1. 技術革新と投資リターンは同じではない

インターネットは本物の技術革新でした。

しかし、ITバブル期に高値で買われた多くの企業は、その後大きく値下がりしました。技術が社会を変えることと、その時点の株価が正当化されることは別問題です。

投資では、「その技術は本物か」だけでなく、「その企業は利益を出せるか」「現在の株価は将来利益をどこまで織り込んでいるか」を見る必要があります。

2. 期待だけで上がる相場は、期待が崩れると急落する

バブル相場では、利益よりも夢が重視されます。

しかし、夢だけでは企業価値は維持できません。資金調達環境が悪化し、投資家が利益を求め始めると、赤字企業の株価は大きく調整します。

3. テーマ投資では勝者と敗者を分けて考える

ITバブル後も、インターネット産業は成長しました。

しかし、当時のインターネット企業のすべてが生き残ったわけではありません。テーマ全体が伸びることと、個別企業が投資対象として優れていることは違います。
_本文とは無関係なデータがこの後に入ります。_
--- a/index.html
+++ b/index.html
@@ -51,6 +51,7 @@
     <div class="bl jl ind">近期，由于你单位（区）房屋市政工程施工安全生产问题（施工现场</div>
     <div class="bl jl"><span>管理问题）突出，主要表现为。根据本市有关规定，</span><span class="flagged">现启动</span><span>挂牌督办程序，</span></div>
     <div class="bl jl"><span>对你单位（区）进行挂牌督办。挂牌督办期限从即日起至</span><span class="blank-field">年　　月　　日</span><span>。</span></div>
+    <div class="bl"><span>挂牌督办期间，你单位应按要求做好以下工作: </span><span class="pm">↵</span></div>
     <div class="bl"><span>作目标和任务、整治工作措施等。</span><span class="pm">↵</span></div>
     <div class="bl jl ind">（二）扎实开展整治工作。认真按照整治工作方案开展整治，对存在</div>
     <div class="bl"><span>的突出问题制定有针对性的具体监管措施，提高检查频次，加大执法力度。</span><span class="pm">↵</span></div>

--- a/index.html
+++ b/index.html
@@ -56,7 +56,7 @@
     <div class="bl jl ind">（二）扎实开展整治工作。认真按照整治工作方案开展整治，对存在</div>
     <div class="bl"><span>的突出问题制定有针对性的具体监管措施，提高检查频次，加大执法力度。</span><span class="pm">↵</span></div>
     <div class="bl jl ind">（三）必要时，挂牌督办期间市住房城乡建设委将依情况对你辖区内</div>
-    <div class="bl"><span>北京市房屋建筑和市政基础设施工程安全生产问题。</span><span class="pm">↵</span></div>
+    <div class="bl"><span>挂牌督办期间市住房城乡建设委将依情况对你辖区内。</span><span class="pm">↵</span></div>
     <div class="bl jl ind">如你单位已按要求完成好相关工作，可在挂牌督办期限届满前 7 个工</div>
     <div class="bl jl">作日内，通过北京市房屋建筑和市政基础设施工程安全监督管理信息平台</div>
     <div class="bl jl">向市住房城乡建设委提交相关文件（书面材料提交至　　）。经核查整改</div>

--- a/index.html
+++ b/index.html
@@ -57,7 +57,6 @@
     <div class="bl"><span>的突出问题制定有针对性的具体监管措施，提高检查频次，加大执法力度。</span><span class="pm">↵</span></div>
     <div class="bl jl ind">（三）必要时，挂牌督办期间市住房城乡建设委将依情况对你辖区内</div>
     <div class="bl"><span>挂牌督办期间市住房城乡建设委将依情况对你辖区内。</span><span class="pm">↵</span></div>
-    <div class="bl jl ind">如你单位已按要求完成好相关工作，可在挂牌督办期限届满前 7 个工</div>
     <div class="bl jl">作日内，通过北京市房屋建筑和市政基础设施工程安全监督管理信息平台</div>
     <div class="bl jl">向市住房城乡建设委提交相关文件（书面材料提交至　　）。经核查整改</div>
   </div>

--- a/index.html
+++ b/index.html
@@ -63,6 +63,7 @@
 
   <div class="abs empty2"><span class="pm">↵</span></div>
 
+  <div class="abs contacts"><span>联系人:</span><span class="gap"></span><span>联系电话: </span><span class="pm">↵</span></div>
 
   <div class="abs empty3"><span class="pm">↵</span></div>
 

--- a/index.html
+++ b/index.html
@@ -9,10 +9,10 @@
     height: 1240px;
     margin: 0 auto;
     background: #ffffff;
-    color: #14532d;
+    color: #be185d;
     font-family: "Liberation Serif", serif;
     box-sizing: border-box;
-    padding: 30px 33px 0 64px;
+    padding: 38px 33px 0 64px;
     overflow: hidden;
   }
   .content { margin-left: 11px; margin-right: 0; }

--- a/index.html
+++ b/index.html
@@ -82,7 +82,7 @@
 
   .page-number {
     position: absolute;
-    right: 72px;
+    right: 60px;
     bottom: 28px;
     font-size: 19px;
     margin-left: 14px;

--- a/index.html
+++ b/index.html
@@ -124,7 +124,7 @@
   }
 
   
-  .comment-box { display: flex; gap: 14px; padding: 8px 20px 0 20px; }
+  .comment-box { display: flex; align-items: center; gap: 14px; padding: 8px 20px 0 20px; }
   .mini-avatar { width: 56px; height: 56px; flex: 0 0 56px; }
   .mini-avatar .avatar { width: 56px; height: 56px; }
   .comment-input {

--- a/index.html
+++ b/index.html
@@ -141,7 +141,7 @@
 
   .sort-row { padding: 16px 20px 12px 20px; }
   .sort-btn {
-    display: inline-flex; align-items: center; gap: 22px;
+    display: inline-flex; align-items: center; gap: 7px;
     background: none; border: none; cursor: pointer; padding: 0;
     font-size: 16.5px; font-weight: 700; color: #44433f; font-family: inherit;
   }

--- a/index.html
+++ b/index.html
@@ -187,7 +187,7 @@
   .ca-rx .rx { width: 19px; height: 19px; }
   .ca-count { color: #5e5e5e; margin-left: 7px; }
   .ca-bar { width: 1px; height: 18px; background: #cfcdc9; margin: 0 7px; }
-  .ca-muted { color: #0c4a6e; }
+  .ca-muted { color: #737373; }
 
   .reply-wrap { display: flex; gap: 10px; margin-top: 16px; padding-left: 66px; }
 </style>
テーマ投資では、業界の成長率だけでなく、競争優位、収益性、財務体質、資本効率を見なければなりません。

4. 高値で買うと、正しいテーマでも長期間報われない

ITバブル期に高値で買った投資家は、たとえ優良企業を選んでいても、株価回復まで長い時間を要しました。

長期投資では、良い企業を買うことだけでなく、買う価格も重要です。

現代の投資家はITバブルをどう活かすべきか

現代でも、AI、半導体、クラウド、再生可能エネルギー、宇宙、バイオなど、さまざまな成長テーマが市場で注目されます。

これらのテーマの中には、実際に社会を変えるものもあります。

しかし、社会を変えるテーマだからといって、どの企業をどの価格で買ってもよいわけではありません。

ITバブルから学ぶべきことは、成長テーマを否定することではありません。むしろ、本物の成長テーマほど、過剰な期待と高すぎる株価が生まれやすいと理解することです。

長期投資家は、熱狂の中でも冷静に、利益、キャッシュフロー、競争優位、財務体質、そして株価水準を確認する必要があります。

まとめ

ITバブルは、インターネットという本物の技術革新が、株式市場では過剰な期待と結びついたことで起きたバブルです。

NASDAQは大きく上昇し、その後大きく下落しました。多くの企業が市場から消えましたが、一部の企業は生き残り、後の世界経済を支える巨大企業へ成長しました。

この出来事から学べる最大の教訓は、技術革新と投資リターンを混同してはいけないということです。

長期投資では、成長テーマの魅力だけでなく、企業の収益力、財務体質、競争優位、そして買う価格を見極める必要があります。

ITバブルは、現在の成長株投資やテーマ投資を考えるうえでも、非常に重要な金融史の教材です。